Tidak begitu lama seorang dokter tiba dan langsung memeriksa Alekta. Alekta pun langsung ditangani dengan cepat.

Ternyata perlu dilakukan penanganan yang lebih serius. Dokter mengatakan jika kaki Alekta tidak terkilir.

Dokter pun menyarankan untuk dilakukan rontgen. Alekta pun berpikir jika kakinya terluka parah.

"Lakukan saja, Dokter!" ucap Elvano dengan tegas.

Dokter pun menyuruh seorang perawat untuk membawa Alekta ke ruang rontgen. Dengan sigap sang perawat  membawa kursi dorong lalu membatu Alekta untuk duduk di kursi tersebut.

Setelah itu sang perawat membawa Alekta ke ruang rontgen. Setelah melakukan rontgen Alekta menunggu hasilnya.

Beberapa saat kemudian hasil sudah diterima oleh dokter. Sang dokter pun langsung memberikan arahan pada asistennya untuk memasang gips pada kaki Alekta.

Setelah semaunya selesai Alekta keluar dengan dua orang perawat yang mendorong ranjang menuju sebuah ruang rawat inap.

Rupanya sang dokter mengatakan jika dirinya harus berada di rumah saki untuk beberapa hari.

Alekta sudah terduduk dibatas ranjang rumah sakit dengan kakinya di gips. Dia melihat Elvano masih berada di ruangan sembari duduk di atas sofa.

Elvano terlihat kesal tiap kali mendapatkan panggilan atau pesan dari ponselnya.

"Pergilah.
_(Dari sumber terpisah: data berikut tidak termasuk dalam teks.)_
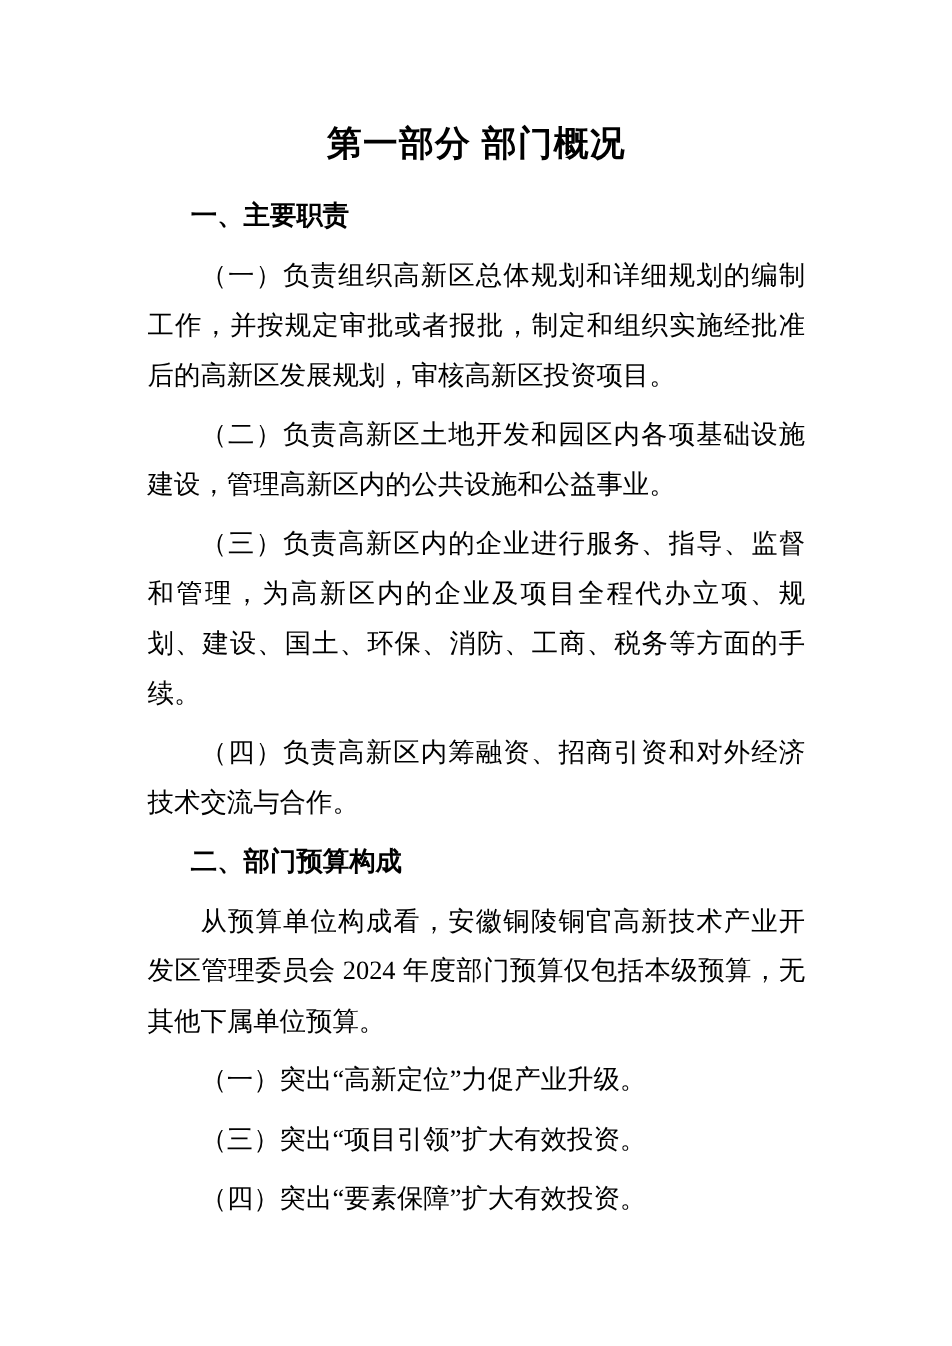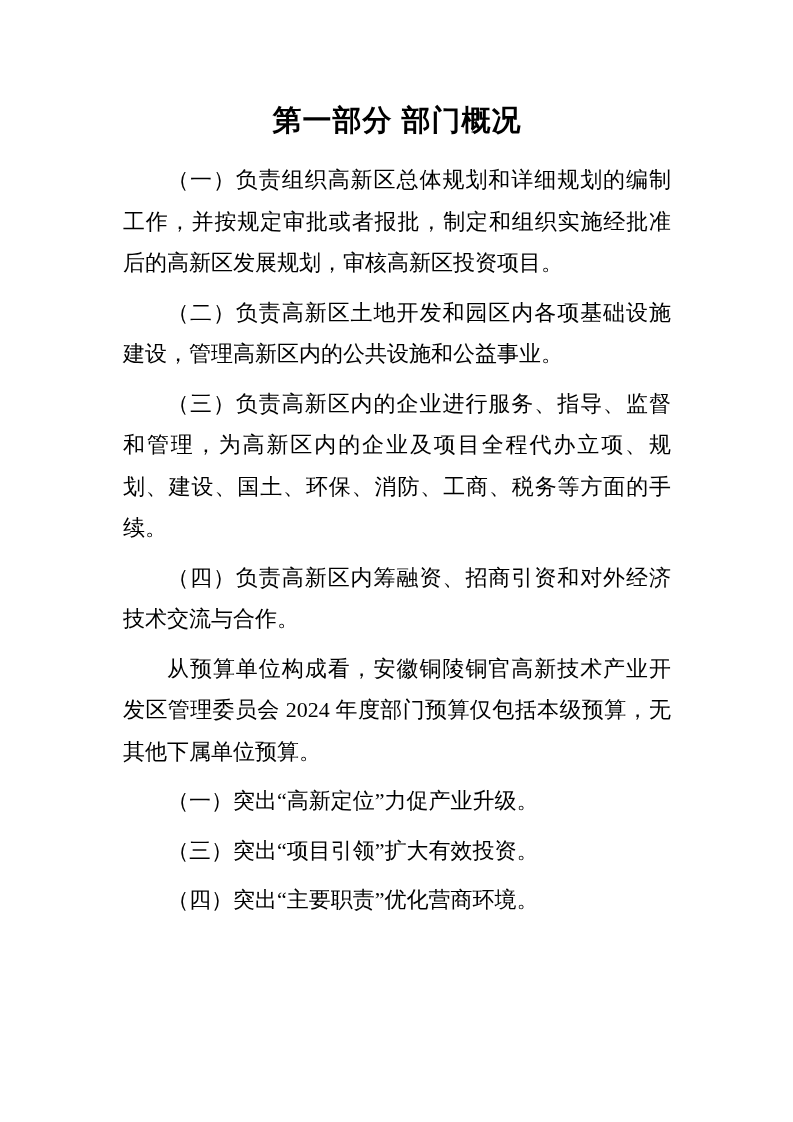--- a/index.html
+++ b/index.html
@@ -55,6 +55,7 @@
 
   <h1 class="doc-title">第一部分  部门概况</h1>
 
+  <h2 class="section-heading">一、主要职责</h2>
   <p class="para">（一）负责组织高新区总体规划和详细规划的编制工作，并按规定审批或者报批，制定和组织实施经批准后的高新区发展规划，审核高新区投资项目。</p>
   <p class="para">（二）负责高新区土地开发和园区内各项基础设施建设，管理高新区内的公共设施和公益事业。</p>
   <p class="para">（三）负责高新区内的企业进行服务、指导、监督和管理，为高新区内的企业及项目全程代办立项、规划、建设、国土、环保、消防、工商、税务等方面的手续。</p>

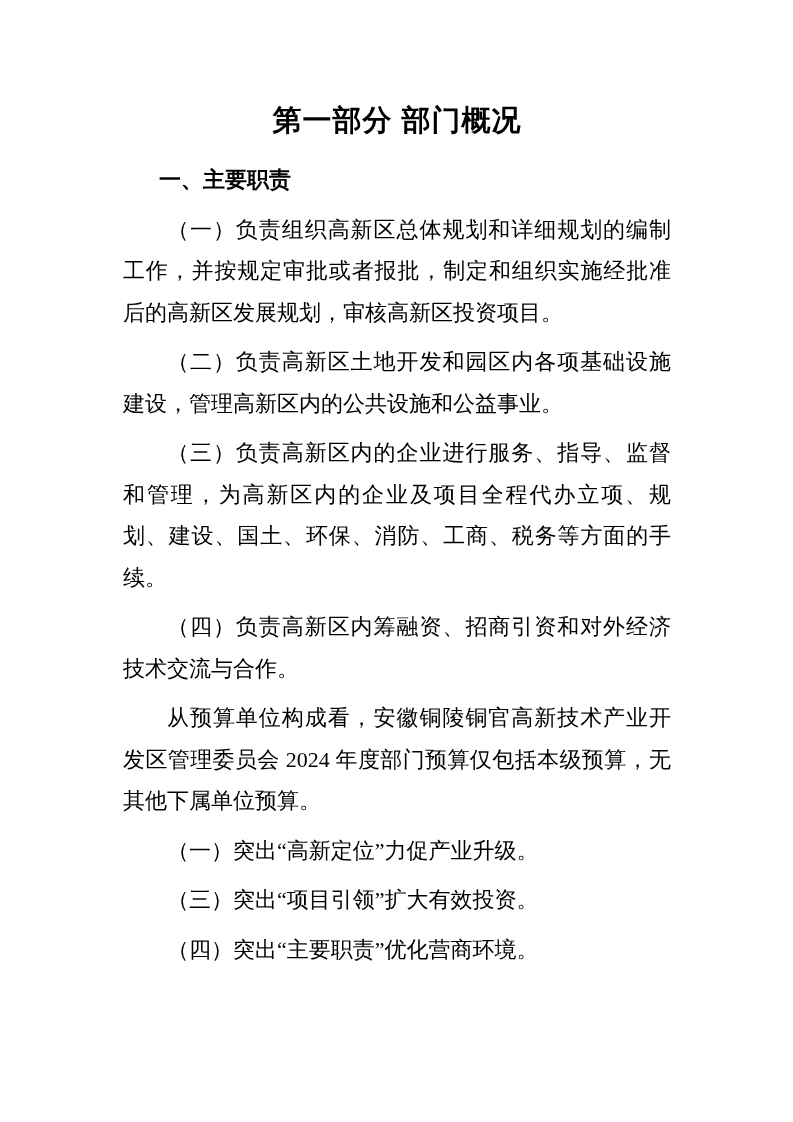--- a/index.html
+++ b/index.html
@@ -61,6 +61,7 @@
   <p class="para">（三）负责高新区内的企业进行服务、指导、监督和管理，为高新区内的企业及项目全程代办立项、规划、建设、国土、环保、消防、工商、税务等方面的手续。</p>
   <p class="para">（四）负责高新区内筹融资、招商引资和对外经济技术交流与合作。</p>
 
+  <h2 class="section-heading">二、部门预算构成</h2>
   <p class="para">从预算单位构成看，安徽铜陵铜官高新技术产业开发区管理委员会 2024 年度部门预算仅包括本级预算，无其他下属单位预算。</p>
 
   <p class="para">（一）突出“高新定位”力促产业升级。</p>

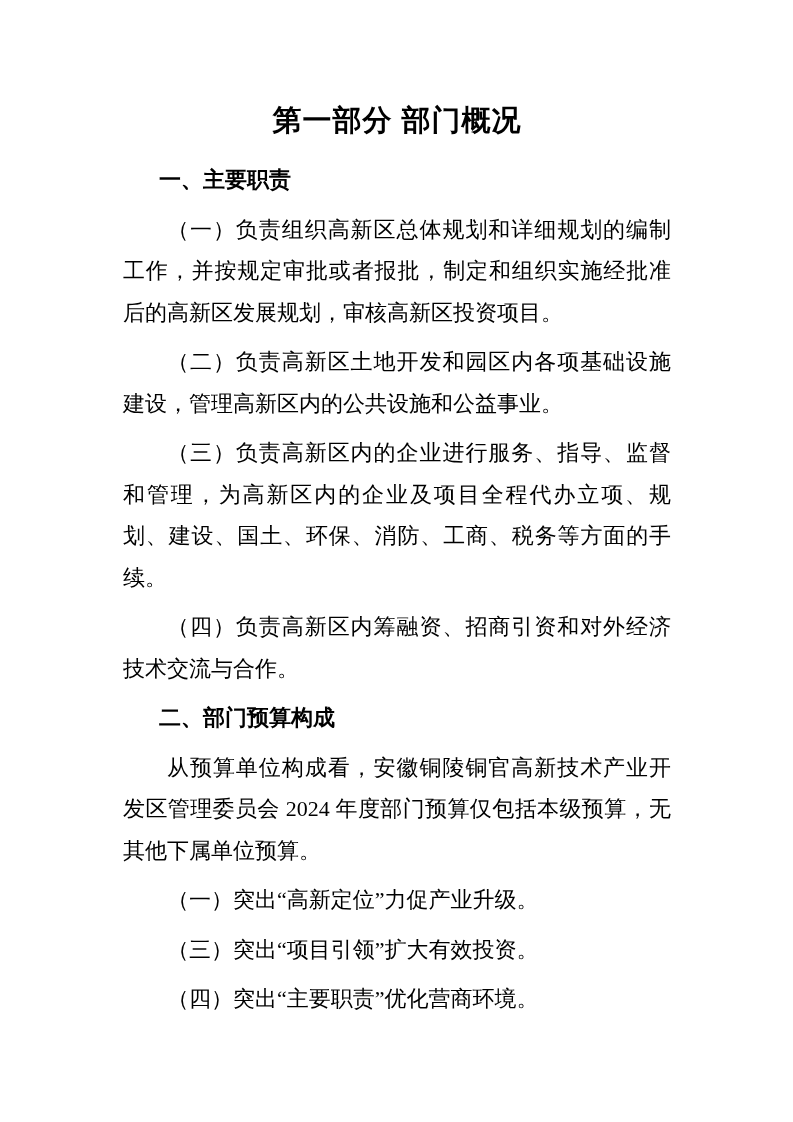--- a/index.html
+++ b/index.html
@@ -66,7 +66,7 @@
 
   <p class="para">（一）突出“高新定位”力促产业升级。</p>
   <p class="para">（三）突出“项目引领”扩大有效投资。</p>
-  <p class="para">（四）突出“主要职责”优化营商环境。</p>
+  <p class="para">（四）突出“要素保障”扩大有效投资。</p>
 
 </div>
Aku masih bisa mengurus semuanya sendiri," ucap Alekta yang sudah tidak tahan dengan sikap Elvano.

"Pergi ... hanya itu saja yang kau katakan sedari tadi!" timpal Elvano.

Mendengar apa yang dikatakan oleh Elvano membuat Alekta menghela napas panjang. Dia tidak mengerti dengan pria yang ada di sampingnya itu.

Andaikan dia bukan kakak dari Casandra, mungkin saat ini dirinya sudah meluapkan semua emosinya. Seperti membentak, mencaci maki bahkan mengusirnya.

Beberapa saat kemudian tibalah Casandra, napasnya terengah-engah seperti habis berlari karena di kejar oleh setan.

"Ada apa denganmu? Kau seperti habis dikejar hantu saja?!" tanya Alekta pada Casandra.

"Bukan dikejar hantu! Tapi aku serasa dikejar iblis!" jawabnya sembari melirik ke arah Elvano.

"Terserah kau mau sebut aku apa!" tukas Elvano sembari berjalan meninggalkan ruangan.

Alekta terkekeh melihat sikap Elvano seperti itu. Begitu pula dengan Casandra, dia sama sekali tidak takut jika Elvano akan membakarnya hidup-hidup jika dia terlambat lebih lama lagi.

"Bagaimana keadaanmu?" Casandra berkata sembari berjalan mendekat.

"Ya beginilah, dokter mengatakan aku harus tinggal di rumah sakit beberapa hari. Aku belum menghubungi ibu dan ayah," jawab Alekta.

"Kamu tenang saja, mereka berdua tidak ada di rumah. Aku dengar mereka pergi ke luar kota selama beberapa hari ini." Jelas Casandra.

"Dari mana kamu tahu itu? Aku saja sebagai putrinya tidak tahu?!" tanya Alekta.

Casandra terkekeh-kekeh melihat ekspresi Alekta yang sedang cemburu padanya. Itu membuat dia semakin bersemangat untuk menggodanya.

"Karena mereka lebih sayang aku, sehingga mengatakan ke mana mereka pergi." Casandra menggoda habis-habisan Alekta.

Mendengar semua apa yang dikatakan Casandra membuat Alekta semakin kesal. Dia pun tidak banyak bicara lagi. Bibirnya seperti ditutup oleh perekat.

Tidak tahan dengan wajah Alekta sepeti itu membuat Casandra terkekeh kembali. Saking tidak bisa berhenti, air matanya keluar.

"Hentikan tawamu itu! Aku sungguh kesal dibuatnya!" tukas Alekta.

"Iya. Iya aku hentikan," timpal Casandra sembari berusaha untuk mengontrol tawanya.

Setelah tawa Casandra berhasil terhenti, suasana kembali sepi. Alekta pun beristirahat sejenak.  

Ditatapnya Alekta dengan lekat, dia sangat menyayangi sahabatnya ini. Casandra tidak ingin melihat sahabatnya menderita karena seorang pria berengsek.

Casandra akan melakukan apa saja untuk melindungi sahabatnya itu. Karena baginya Alekta adalah sahabat sekaligus seorang saudari.

"Kamu harus belajar melupakan pria berengsek itu lalu memulai hidup barumu dengan pria yang lebih baik darinya." Ucap Casandra.

Ponsel Alekta bergetar, ada yang menghubunginya. Casandra melihat layar ponsel tertera nama Caesar.

Dia merasa kesal karena melihat nama itu, ingin rasanya dia mencaci-maki pria itu. Namun, Casandra tidak mungkin berteriak di sini karena bisa membangunkan Alekta.

 Casandra berjalan ke balkon lalu dia mengajar telepon dari Caesar. Terdengar suara pria yang begitu memuakkan.

"Hentikan ucapanmu yang menjijikkan itu. Camkan ucapanku ini, jauhi Alekta karena dia akan segera menikah dengan seorang pria yang lebih baik darimu!" ujar Casandra pada Caesar.